• **Work required**: Below are several entries. Transcribe exactly those lines that fall from the one with "(497, 554) none -> [703,671,714,683] it" through the one with "[92,392,124,405] ''' -> (938, 495) none", end lines included.

• **Stored data**:
·····

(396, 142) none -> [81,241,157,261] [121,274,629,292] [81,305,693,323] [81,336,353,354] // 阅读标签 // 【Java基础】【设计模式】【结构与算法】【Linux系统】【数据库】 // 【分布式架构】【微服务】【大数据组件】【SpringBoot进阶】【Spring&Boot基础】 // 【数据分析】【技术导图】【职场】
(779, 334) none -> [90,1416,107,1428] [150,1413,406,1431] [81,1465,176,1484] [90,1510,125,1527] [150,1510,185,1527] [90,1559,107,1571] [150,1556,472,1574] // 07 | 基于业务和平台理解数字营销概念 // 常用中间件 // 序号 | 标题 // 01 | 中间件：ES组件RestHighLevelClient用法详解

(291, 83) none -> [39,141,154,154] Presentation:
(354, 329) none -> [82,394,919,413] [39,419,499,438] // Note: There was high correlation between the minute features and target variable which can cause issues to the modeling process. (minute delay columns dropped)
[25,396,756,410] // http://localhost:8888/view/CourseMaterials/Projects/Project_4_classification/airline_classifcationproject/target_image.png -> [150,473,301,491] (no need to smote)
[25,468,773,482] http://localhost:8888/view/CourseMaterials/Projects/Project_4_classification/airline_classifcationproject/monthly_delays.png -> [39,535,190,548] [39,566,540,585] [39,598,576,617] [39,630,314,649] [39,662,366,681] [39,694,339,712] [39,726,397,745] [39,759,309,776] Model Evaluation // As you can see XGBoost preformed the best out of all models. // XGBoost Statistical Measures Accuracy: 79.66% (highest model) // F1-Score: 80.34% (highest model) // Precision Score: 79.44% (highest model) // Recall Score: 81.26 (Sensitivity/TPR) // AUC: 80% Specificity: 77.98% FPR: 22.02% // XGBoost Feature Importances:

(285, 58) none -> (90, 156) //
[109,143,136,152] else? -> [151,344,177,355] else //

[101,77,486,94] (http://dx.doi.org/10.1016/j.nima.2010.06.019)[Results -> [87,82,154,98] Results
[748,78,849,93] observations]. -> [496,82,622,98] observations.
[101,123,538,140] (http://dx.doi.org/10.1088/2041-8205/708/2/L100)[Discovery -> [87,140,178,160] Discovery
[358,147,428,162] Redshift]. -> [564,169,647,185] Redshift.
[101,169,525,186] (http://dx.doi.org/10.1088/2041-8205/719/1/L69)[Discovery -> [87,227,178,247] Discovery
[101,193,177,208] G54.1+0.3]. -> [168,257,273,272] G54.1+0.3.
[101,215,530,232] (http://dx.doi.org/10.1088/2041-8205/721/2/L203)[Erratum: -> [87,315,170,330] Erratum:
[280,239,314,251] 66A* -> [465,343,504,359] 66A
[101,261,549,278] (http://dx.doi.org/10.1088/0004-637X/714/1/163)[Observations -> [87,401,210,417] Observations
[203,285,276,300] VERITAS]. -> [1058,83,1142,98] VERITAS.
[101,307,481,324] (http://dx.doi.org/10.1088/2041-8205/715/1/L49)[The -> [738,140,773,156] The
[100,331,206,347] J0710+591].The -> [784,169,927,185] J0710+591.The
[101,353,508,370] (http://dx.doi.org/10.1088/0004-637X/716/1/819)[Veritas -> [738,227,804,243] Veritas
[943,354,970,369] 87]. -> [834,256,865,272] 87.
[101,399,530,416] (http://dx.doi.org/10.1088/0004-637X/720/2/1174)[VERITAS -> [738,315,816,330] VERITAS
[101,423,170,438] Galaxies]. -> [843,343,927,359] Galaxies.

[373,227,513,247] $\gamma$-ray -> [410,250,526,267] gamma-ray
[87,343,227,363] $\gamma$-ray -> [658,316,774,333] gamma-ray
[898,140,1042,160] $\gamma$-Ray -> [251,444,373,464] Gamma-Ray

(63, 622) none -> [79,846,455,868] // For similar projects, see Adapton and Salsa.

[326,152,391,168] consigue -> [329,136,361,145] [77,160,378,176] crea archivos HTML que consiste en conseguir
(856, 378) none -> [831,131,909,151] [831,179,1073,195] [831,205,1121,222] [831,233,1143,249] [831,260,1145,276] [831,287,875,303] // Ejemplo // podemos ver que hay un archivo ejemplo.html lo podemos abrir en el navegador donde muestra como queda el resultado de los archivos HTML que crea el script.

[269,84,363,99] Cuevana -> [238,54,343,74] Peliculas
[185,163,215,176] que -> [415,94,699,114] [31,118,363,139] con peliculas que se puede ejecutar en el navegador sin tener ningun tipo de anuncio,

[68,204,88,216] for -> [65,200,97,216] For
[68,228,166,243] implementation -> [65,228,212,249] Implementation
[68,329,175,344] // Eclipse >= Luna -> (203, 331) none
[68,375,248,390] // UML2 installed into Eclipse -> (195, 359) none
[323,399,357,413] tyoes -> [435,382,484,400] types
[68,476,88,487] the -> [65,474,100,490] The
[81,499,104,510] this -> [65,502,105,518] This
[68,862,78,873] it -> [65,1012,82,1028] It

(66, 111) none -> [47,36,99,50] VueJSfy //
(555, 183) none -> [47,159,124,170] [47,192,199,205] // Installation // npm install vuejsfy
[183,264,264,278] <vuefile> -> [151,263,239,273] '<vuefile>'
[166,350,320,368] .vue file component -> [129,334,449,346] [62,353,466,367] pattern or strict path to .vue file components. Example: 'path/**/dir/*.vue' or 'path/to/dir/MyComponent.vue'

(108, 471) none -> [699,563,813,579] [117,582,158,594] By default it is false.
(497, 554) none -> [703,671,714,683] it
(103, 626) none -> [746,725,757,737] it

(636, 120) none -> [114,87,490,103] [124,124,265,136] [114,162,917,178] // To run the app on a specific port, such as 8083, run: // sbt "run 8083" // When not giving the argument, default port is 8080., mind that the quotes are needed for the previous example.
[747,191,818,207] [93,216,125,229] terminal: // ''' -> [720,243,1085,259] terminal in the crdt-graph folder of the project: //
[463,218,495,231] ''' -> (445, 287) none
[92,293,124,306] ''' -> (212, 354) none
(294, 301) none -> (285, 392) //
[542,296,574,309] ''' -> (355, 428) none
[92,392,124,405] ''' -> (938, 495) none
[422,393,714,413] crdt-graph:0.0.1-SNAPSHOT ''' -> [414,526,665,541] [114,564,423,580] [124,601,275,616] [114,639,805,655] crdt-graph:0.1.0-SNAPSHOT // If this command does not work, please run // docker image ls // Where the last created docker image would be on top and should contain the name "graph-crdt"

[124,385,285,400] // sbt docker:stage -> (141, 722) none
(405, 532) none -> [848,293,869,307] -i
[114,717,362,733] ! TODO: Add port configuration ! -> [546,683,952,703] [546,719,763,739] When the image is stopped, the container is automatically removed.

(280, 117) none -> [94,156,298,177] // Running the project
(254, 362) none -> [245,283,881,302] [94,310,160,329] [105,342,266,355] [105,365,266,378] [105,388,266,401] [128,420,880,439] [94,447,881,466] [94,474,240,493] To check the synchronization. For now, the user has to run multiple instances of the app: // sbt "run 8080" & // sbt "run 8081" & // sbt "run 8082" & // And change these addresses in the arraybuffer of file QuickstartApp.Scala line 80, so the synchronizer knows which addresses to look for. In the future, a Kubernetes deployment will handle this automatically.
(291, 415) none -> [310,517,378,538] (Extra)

·····

• **Answer to this task**:
(497, 554) none -> [703,671,714,683] it
(103, 626) none -> [746,725,757,737] it

(636, 120) none -> [114,87,490,103] [124,124,265,136] [114,162,917,178] // To run the app on a specific port, such as 8083, run: // sbt "run 8083" // When not giving the argument, default port is 8080., mind that the quotes are needed for the previous example.
[747,191,818,207] [93,216,125,229] terminal: // ''' -> [720,243,1085,259] terminal in the crdt-graph folder of the project: //
[463,218,495,231] ''' -> (445, 287) none
[92,293,124,306] ''' -> (212, 354) none
(294, 301) none -> (285, 392) //
[542,296,574,309] ''' -> (355, 428) none
[92,392,124,405] ''' -> (938, 495) none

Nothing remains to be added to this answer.